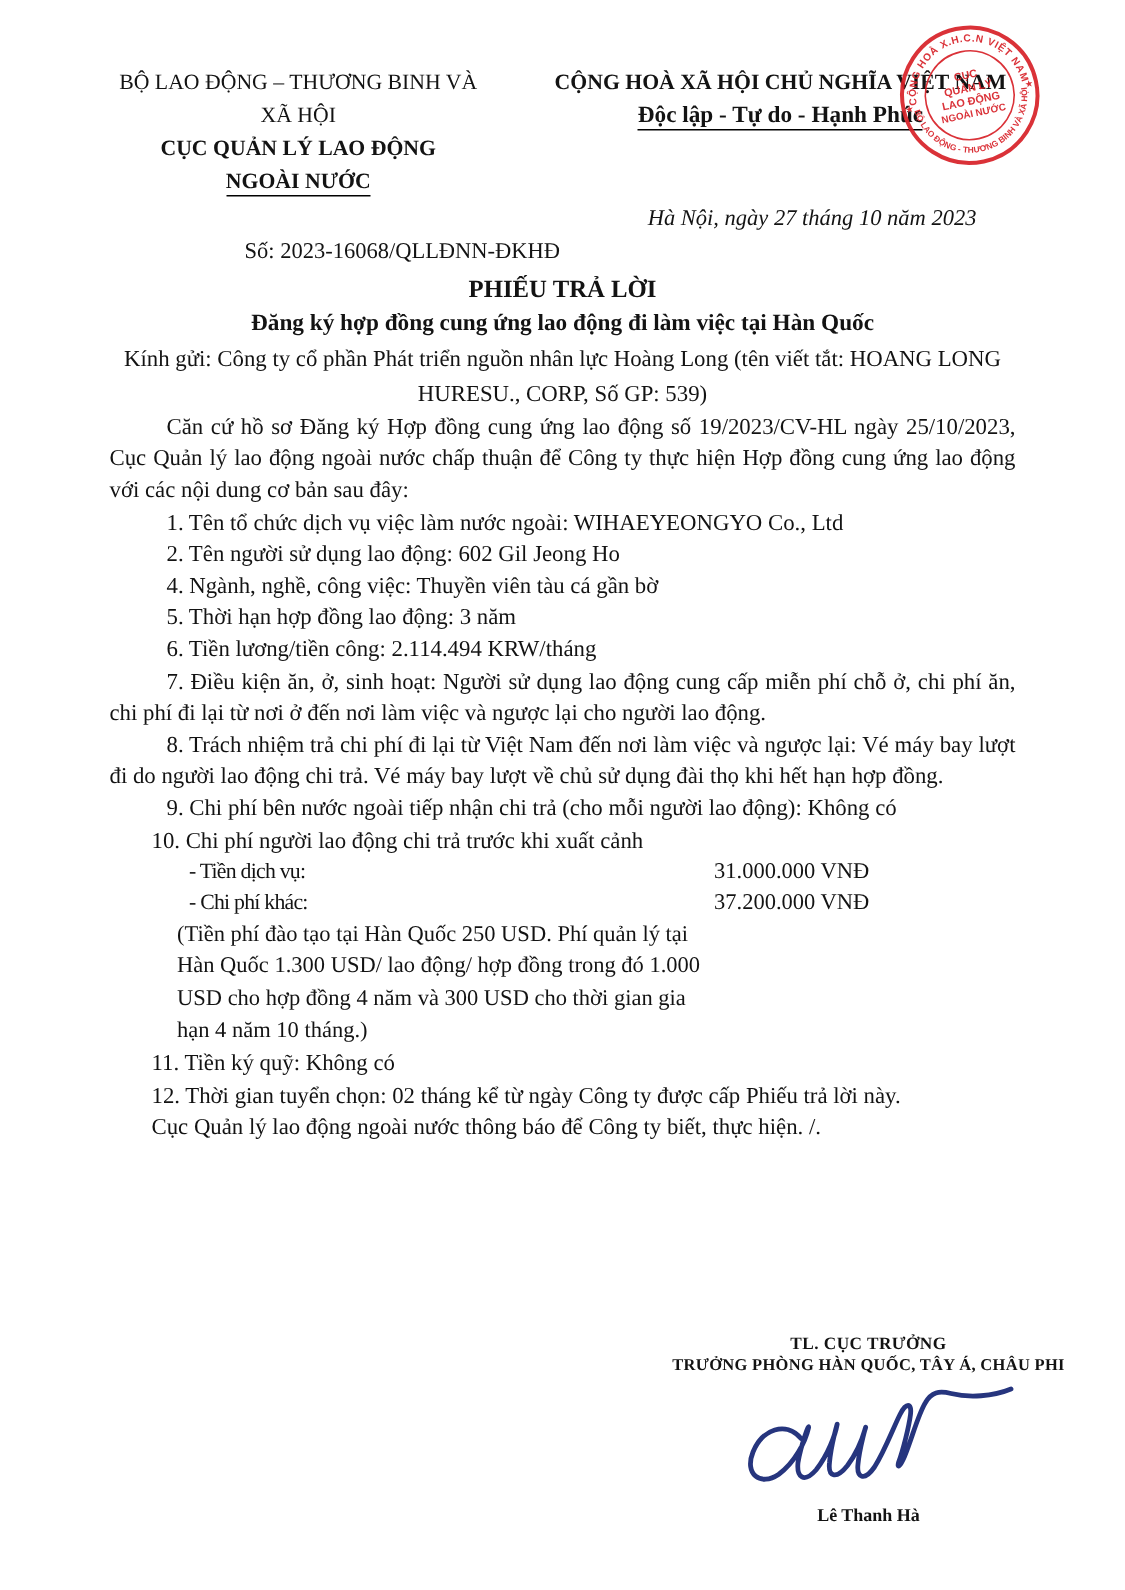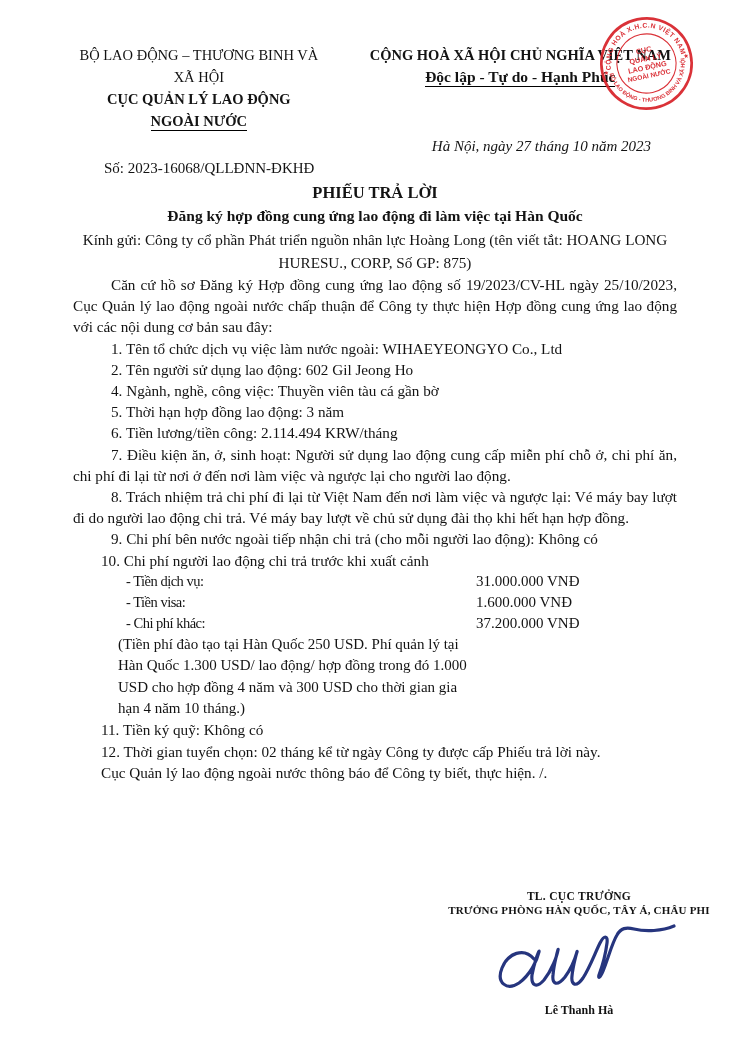--- a/index.html
+++ b/index.html
@@ -12,21 +12,21 @@
   .u{border-bottom:1.5px solid #000;display:inline-block;padding-bottom:1px;line-height:1.05;}
 
   .header{display:flex;justify-content:space-between;gap:27px;}
   .header-left{width:292px;margin-left:-12px;text-align:center;
                font-size:14.5px;line-height:22px;}
   .header-right{width:332px;text-align:center;font-size:14.5px;line-height:22px;}
   .motto{font-size:15.5px;}
 
   .date-line{margin-top:4px;text-align:right;padding-right:26px;
              font-size:15px;font-style:italic;line-height:21px;}
-  .doc-number{margin-top:1px;margin-left:31px;font-size:15px;line-height:21px;font-family:Liberation Serif, serif;}
+  .doc-number{margin-top:1px;margin-left:90px;font-size:15px;line-height:21px;font-family:Liberation Serif, serif;}
 
   .title{font-size:16.5px;line-height:23px;margin-top:2px;}
   .subtitle{font-size:15.5px;line-height:23px;}
 
   p{margin:0;font-size:15.2px;line-height:21.2px;}
   .salutation{text-align:center;line-height:23px;margin:1px -14px 0 -14px;}
   .jst{text-align:justify;}
   .ind{text-indent:38px;}
   .ind2{text-indent:28px;}
 
@@ -62,40 +62,36 @@
       <div><span class="bold motto u">Độc lập - Tự do - Hạnh Phúc</span></div>
     </div>
   </div>
 
   <div class="date-line">Hà Nội, ngày 27 tháng 10 năm 2023</div>
   <div class="doc-number">Số: 2023-16068/QLLĐNN-ĐKHĐ</div>
 
   <div class="title bold center">PHIẾU TRẢ LỜI</div>
   <div class="subtitle bold center">Đăng ký hợp đồng cung ứng lao động đi làm việc tại Hàn Quốc</div>
 
-  <p class="salutation">Kính gửi: Công ty cổ phần Phát triển nguồn nhân lực Hoàng Long (tên viết tắt: HOANG LONG HURESU., CORP, Số GP: 875)</p>
+  <p class="salutation">Kính gửi: Công ty cổ phần Phát triển nguồn nhân lực Hoàng Long (tên viết tắt: HOANG LONG HURESU., CORP, Số GP: 539)</p>
   <p class="jst ind">Căn cứ hồ sơ Đăng ký Hợp đồng cung ứng lao động số 19/2023/CV-HL ngày 25/10/2023, Cục Quản lý lao động ngoài nước chấp thuận để Công ty thực hiện Hợp đồng cung ứng lao động với các nội dung cơ bản sau đây:</p>
 
   <p class="ind">1. Tên tổ chức dịch vụ việc làm nước ngoài: WIHAEYEONGYO Co., Ltd</p>
   <p class="ind">2. Tên người sử dụng lao động: 602 Gil Jeong Ho</p>
   <p class="ind">4. Ngành, nghề, công việc: Thuyền viên tàu cá gần bờ</p>
   <p class="ind">5. Thời hạn hợp đồng lao động: 3 năm</p>
   <p class="ind">6. Tiền lương/tiền công: 2.114.494 KRW/tháng</p>
   <p class="ind jst">7. Điều kiện ăn, ở, sinh hoạt: Người sử dụng lao động cung cấp miễn phí chỗ ở, chi phí ăn, chi phí đi lại từ nơi ở đến nơi làm việc và ngược lại cho người lao động.</p>
   <p class="ind jst">8. Trách nhiệm trả chi phí đi lại từ Việt Nam đến nơi làm việc và ngược lại: Vé máy bay lượt đi do người lao động chi trả. Vé máy bay lượt về chủ sử dụng đài thọ khi hết hạn hợp đồng.</p>
   <p class="ind">9. Chi phí bên nước ngoài tiếp nhận chi trả (cho mỗi người lao động): Không có</p>
   <p class="ind2">10. Chi phí người lao động chi trả trước khi xuất cảnh</p>
 
   <div class="fee-row">
     <div class="fee-label">- Tiền dịch vụ:</div>
     <div class="fee-value">31.000.000 VNĐ</div>
-  </div>
-  <div class="fee-row">
-    <div class="fee-label">- Tiền visa:</div>
-    <div class="fee-value">1.600.000 VNĐ</div>
   </div>
   <div class="fee-row">
     <div class="fee-label">- Chi phí khác:</div>
     <div class="fee-value">37.200.000 VNĐ</div>
   </div>
 
   <div class="note">
     <div>(Tiền phí đào tạo tại Hàn Quốc 250 USD. Phí quản lý tại</div>
     <div>Hàn Quốc 1.300 USD/ lao động/ hợp đồng trong đó 1.000</div>
     <div>USD cho hợp đồng 4 năm và 300 USD cho thời gian gia</div>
------------------------------
## [Task]
Without any pictures, print the whole listing again exactly as it stands.

## [Output for this exercise]
--- a/index.html
+++ b/index.html
@@ -12,21 +12,21 @@
   .u{border-bottom:1.5px solid #000;display:inline-block;padding-bottom:1px;line-height:1.05;}
 
   .header{display:flex;justify-content:space-between;gap:27px;}
   .header-left{width:292px;margin-left:-12px;text-align:center;
                font-size:14.5px;line-height:22px;}
   .header-right{width:332px;text-align:center;font-size:14.5px;line-height:22px;}
   .motto{font-size:15.5px;}
 
   .date-line{margin-top:4px;text-align:right;padding-right:26px;
              font-size:15px;font-style:italic;line-height:21px;}
-  .doc-number{margin-top:1px;margin-left:31px;font-size:15px;line-height:21px;font-family:Liberation Serif, serif;}
+  .doc-number{margin-top:1px;margin-left:90px;font-size:15px;line-height:21px;font-family:Liberation Serif, serif;}
 
   .title{font-size:16.5px;line-height:23px;margin-top:2px;}
   .subtitle{font-size:15.5px;line-height:23px;}
 
   p{margin:0;font-size:15.2px;line-height:21.2px;}
   .salutation{text-align:center;line-height:23px;margin:1px -14px 0 -14px;}
   .jst{text-align:justify;}
   .ind{text-indent:38px;}
   .ind2{text-indent:28px;}
 
@@ -62,40 +62,36 @@
       <div><span class="bold motto u">Độc lập - Tự do - Hạnh Phúc</span></div>
     </div>
   </div>
 
   <div class="date-line">Hà Nội, ngày 27 tháng 10 năm 2023</div>
   <div class="doc-number">Số: 2023-16068/QLLĐNN-ĐKHĐ</div>
 
   <div class="title bold center">PHIẾU TRẢ LỜI</div>
   <div class="subtitle bold center">Đăng ký hợp đồng cung ứng lao động đi làm việc tại Hàn Quốc</div>
 
-  <p class="salutation">Kính gửi: Công ty cổ phần Phát triển nguồn nhân lực Hoàng Long (tên viết tắt: HOANG LONG HURESU., CORP, Số GP: 875)</p>
+  <p class="salutation">Kính gửi: Công ty cổ phần Phát triển nguồn nhân lực Hoàng Long (tên viết tắt: HOANG LONG HURESU., CORP, Số GP: 539)</p>
   <p class="jst ind">Căn cứ hồ sơ Đăng ký Hợp đồng cung ứng lao động số 19/2023/CV-HL ngày 25/10/2023, Cục Quản lý lao động ngoài nước chấp thuận để Công ty thực hiện Hợp đồng cung ứng lao động với các nội dung cơ bản sau đây:</p>
 
   <p class="ind">1. Tên tổ chức dịch vụ việc làm nước ngoài: WIHAEYEONGYO Co., Ltd</p>
   <p class="ind">2. Tên người sử dụng lao động: 602 Gil Jeong Ho</p>
   <p class="ind">4. Ngành, nghề, công việc: Thuyền viên tàu cá gần bờ</p>
   <p class="ind">5. Thời hạn hợp đồng lao động: 3 năm</p>
   <p class="ind">6. Tiền lương/tiền công: 2.114.494 KRW/tháng</p>
   <p class="ind jst">7. Điều kiện ăn, ở, sinh hoạt: Người sử dụng lao động cung cấp miễn phí chỗ ở, chi phí ăn, chi phí đi lại từ nơi ở đến nơi làm việc và ngược lại cho người lao động.</p>
   <p class="ind jst">8. Trách nhiệm trả chi phí đi lại từ Việt Nam đến nơi làm việc và ngược lại: Vé máy bay lượt đi do người lao động chi trả. Vé máy bay lượt về chủ sử dụng đài thọ khi hết hạn hợp đồng.</p>
   <p class="ind">9. Chi phí bên nước ngoài tiếp nhận chi trả (cho mỗi người lao động): Không có</p>
   <p class="ind2">10. Chi phí người lao động chi trả trước khi xuất cảnh</p>
 
   <div class="fee-row">
     <div class="fee-label">- Tiền dịch vụ:</div>
     <div class="fee-value">31.000.000 VNĐ</div>
-  </div>
-  <div class="fee-row">
-    <div class="fee-label">- Tiền visa:</div>
-    <div class="fee-value">1.600.000 VNĐ</div>
   </div>
   <div class="fee-row">
     <div class="fee-label">- Chi phí khác:</div>
     <div class="fee-value">37.200.000 VNĐ</div>
   </div>
 
   <div class="note">
     <div>(Tiền phí đào tạo tại Hàn Quốc 250 USD. Phí quản lý tại</div>
     <div>Hàn Quốc 1.300 USD/ lao động/ hợp đồng trong đó 1.000</div>
     <div>USD cho hợp đồng 4 năm và 300 USD cho thời gian gia</div>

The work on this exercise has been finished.